Today, the battlefield drowses in the early autumn afternoon, silent except for the occasional birdsong, intermittent sounds of cicadas, and the shuffle of our feet. Thick woods surround fields and meadows, with monuments and old cannon sited here and there. But in early April 1862, it thundered with the roar of cannons, the crack of musketry, the clash of steel on steel. And then with the screams and groans and gurgles of the
wounded and dying.
After capturing Fort Donelson and Fort Henry, Gen. Grant decided to move down the Tennessee River by boat, saving weeks of marching, and thereby advance on the vital rail junction at Corinth. Gen. Albert Sidney Johnson decided to take the battle to Grant rather than waiting for the fight to come to him.
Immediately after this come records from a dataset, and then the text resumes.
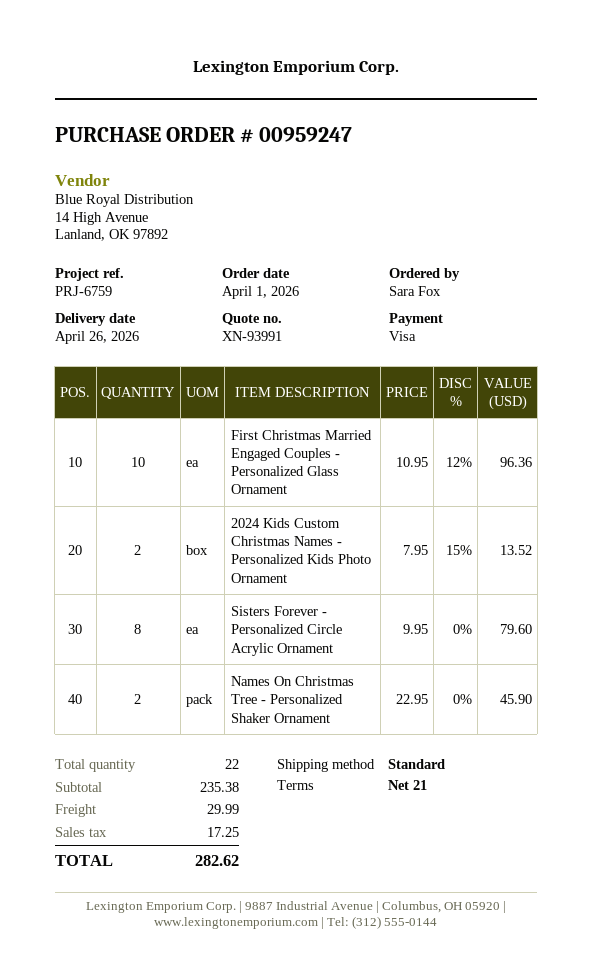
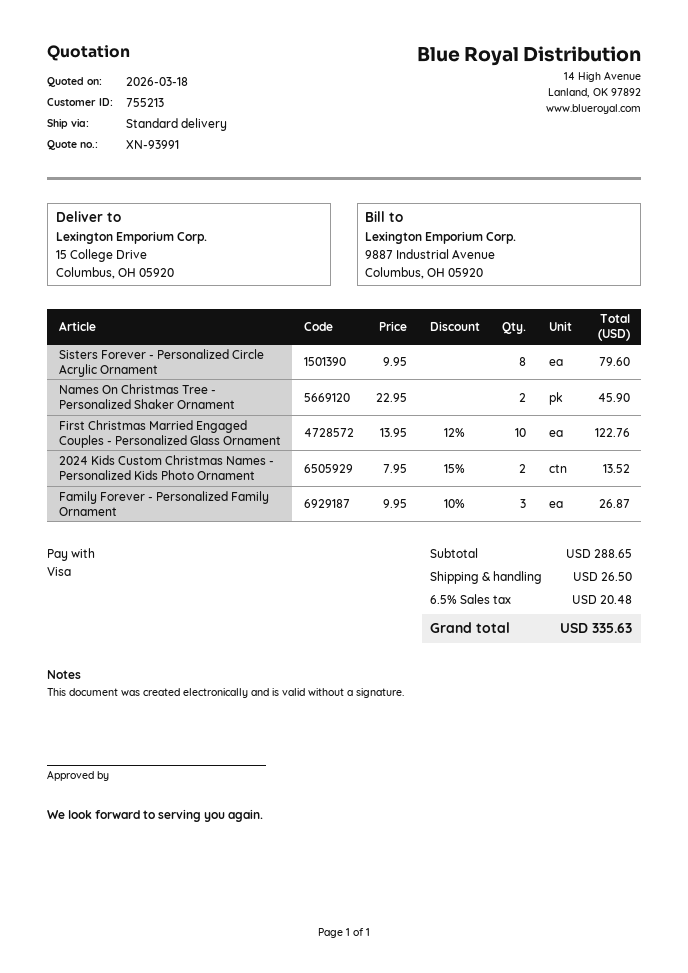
First Christmas Married Engaged Couples - Personalized Glass Ornament: 10 x 10.95 - 12% = 96.36 -> 10 x 13.95 - 12% = 122.76
Family Forever - Personalized Family Ornament: none -> 3 x 9.95 - 10% = 26.87
subtotal: 235.38 -> 288.65
shipping: 29.99 -> 26.50
tax: 17.25 -> 20.48
total: 282.62 -> 335.63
Hoping to achieve surprise, he marched north from Corinth with about 43,000 men to confront Grant with about 39,000. He did indeed achieve surprise, and in the first day of fighting was successful in driving the Union troops back to defensive positions. In a single wooded area known as the Hornet's Nest, the fighting was beyond bitter. Men died, and 2000 Union troops were captured. Eventually the position was lost. But by their courage and sacrifice, they bought Grant the time he needed to reorganize his defensive position. On the second day, the Confederates were driven back and eventually had to abandon the battle and begin a dispirited trudge over the 24 miles back to Corinth. Corinth itself then fell in short order.
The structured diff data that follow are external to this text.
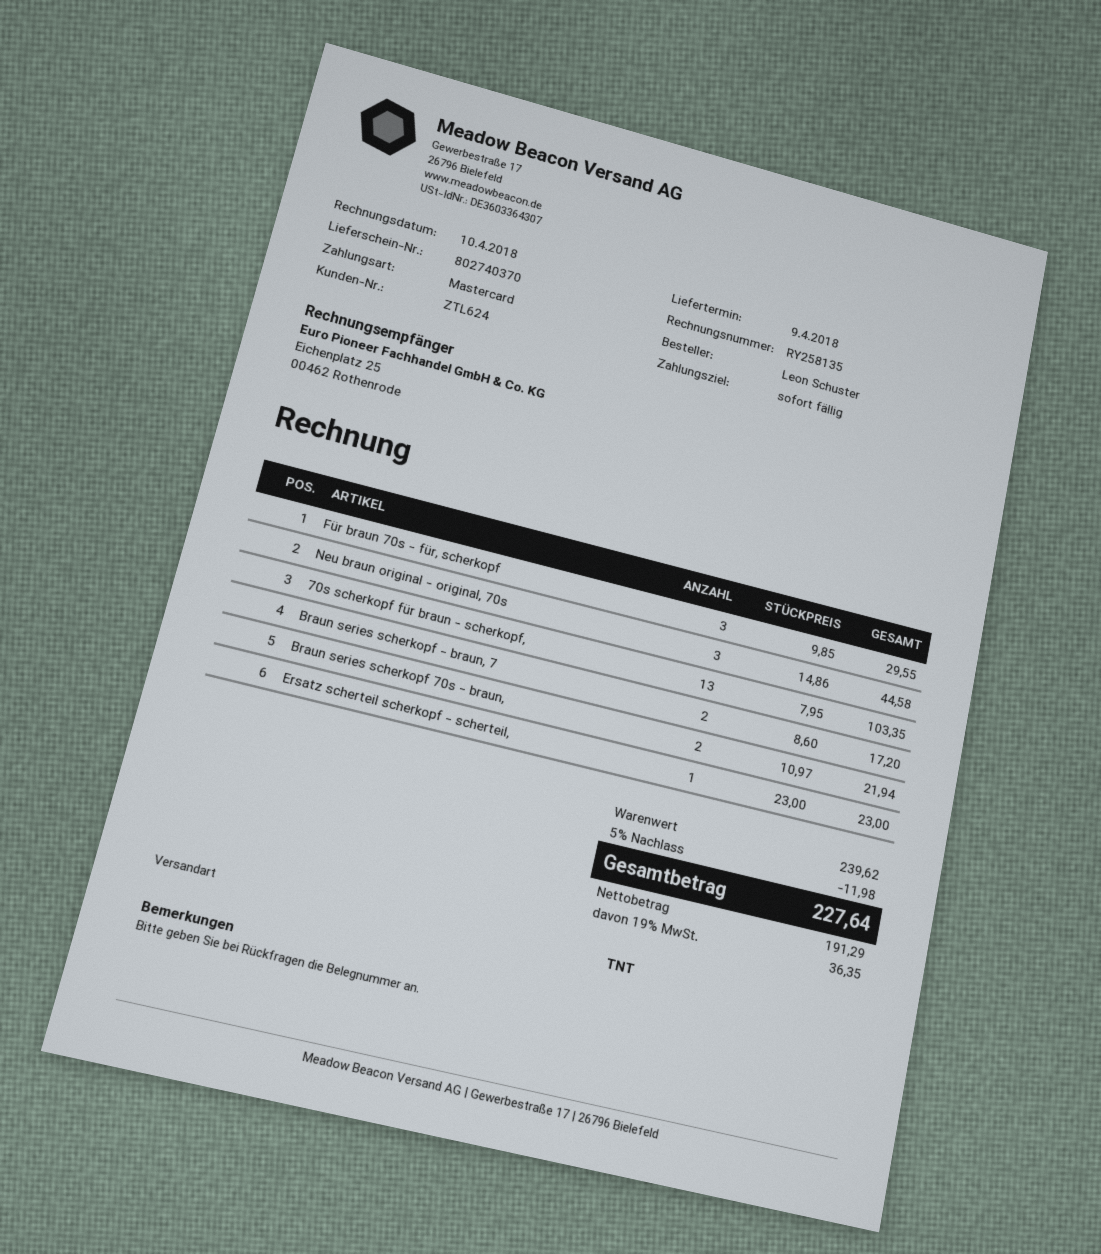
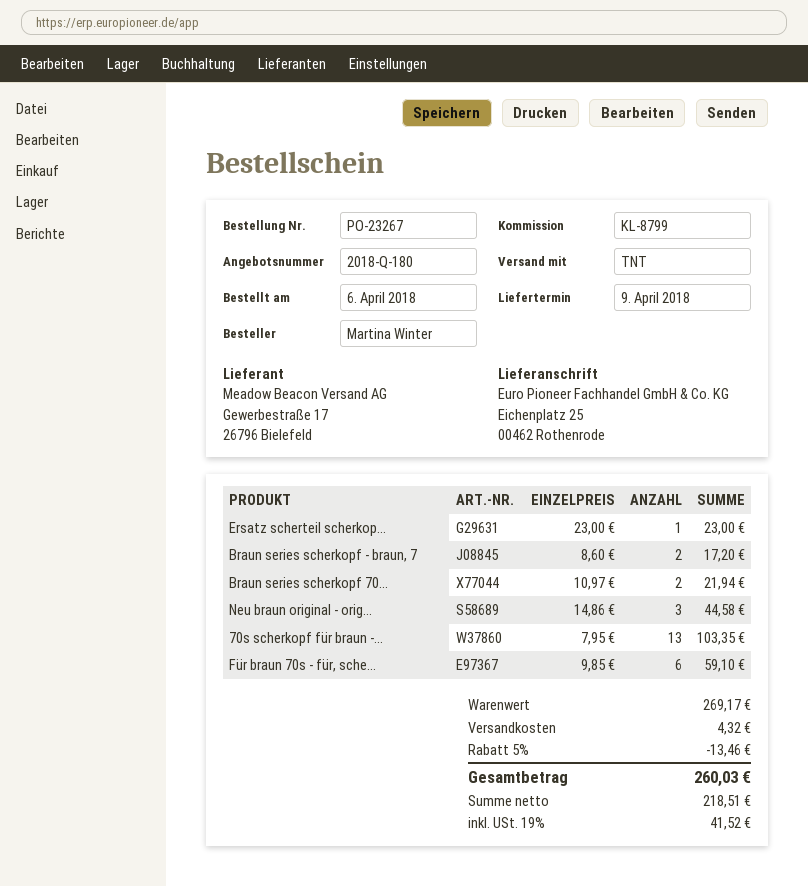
ordered by: Leon Schuster -> Martina Winter
Für braun 70s - für, scherkopf: 3 x 9.85 = 29.55 -> 6 x 9.85 = 59.10
subtotal: 239.62 -> 269.17
discount: 5% = 11.98 -> 5% = 13.46
shipping: none -> 4.32
net: 191.29 -> 218.51
tax: 19% = 36.35 -> 19% = 41.52
total: 227.64 -> 260.03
Gen. Johnson was shot behind the knee and refused medical attention, sending the attendants off to help others. He
bled to death because of a severed artery, and to this day remains the highest ranking American officer ever killed in battle. The carnage was unspeakable. About 3500 men were killed out right, and hundred more would die soon from their wounds. Total casualties (killed, sounded, and missing) were about 23,746, surpassing the numbers in all previous American wars combined. Unfortunately, it was just the harbinger of what was to come. The Civil War would include 5 battles with even greater losses, culminating in the 51,000 casualties at Gettysburg. While the Civil War is sometimes romanticized, it should never be forgotten that in fact it was a brutal conflict in which 620,000 soldiers lost their lives, some 4% of the male population in the US at the start of the war.
Leaving Shiloh, we drove diagonally across the state of Tennessee to Middlesboro KY. On the way, a brief sojourn on the Natchez Trace Parkway serendipitously took us to the site of the suicide and burial of Meriwether Lewis.